■ Task description
Your copy of the entries must be exact, and it must not include the pictures.

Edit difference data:
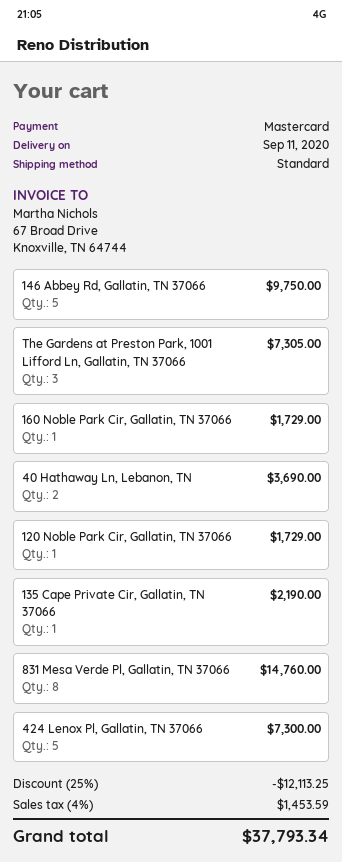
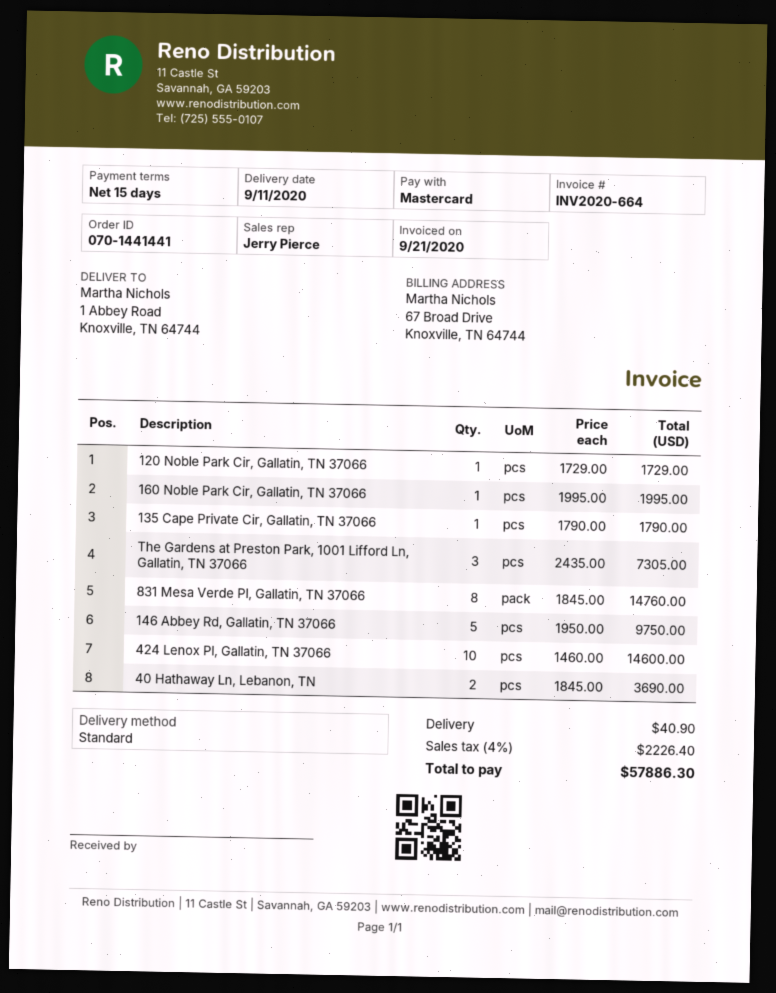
160 Noble Park Cir, Gallatin, TN 37066: 1 for 1729.00 -> 1 for 1995.00
135 Cape Private Cir, Gallatin, TN 37066: 1 for 2190.00 -> 1 for 1790.00
424 Lenox Pl, Gallatin, TN 37066: 5 for 7300.00 -> 10 for 14600.00
discount: 25% = 12113.25 -> none
shipping: none -> 40.90
tax: 4% = 1453.59 -> 4% = 2226.40
total: 37793.34 -> 57886.30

■ Output of the task
160 Noble Park Cir, Gallatin, TN 37066: 1 for 1729.00 -> 1 for 1995.00
135 Cape Private Cir, Gallatin, TN 37066: 1 for 2190.00 -> 1 for 1790.00
424 Lenox Pl, Gallatin, TN 37066: 5 for 7300.00 -> 10 for 14600.00
discount: 25% = 12113.25 -> none
shipping: none -> 40.90
tax: 4% = 1453.59 -> 4% = 2226.40
total: 37793.34 -> 57886.30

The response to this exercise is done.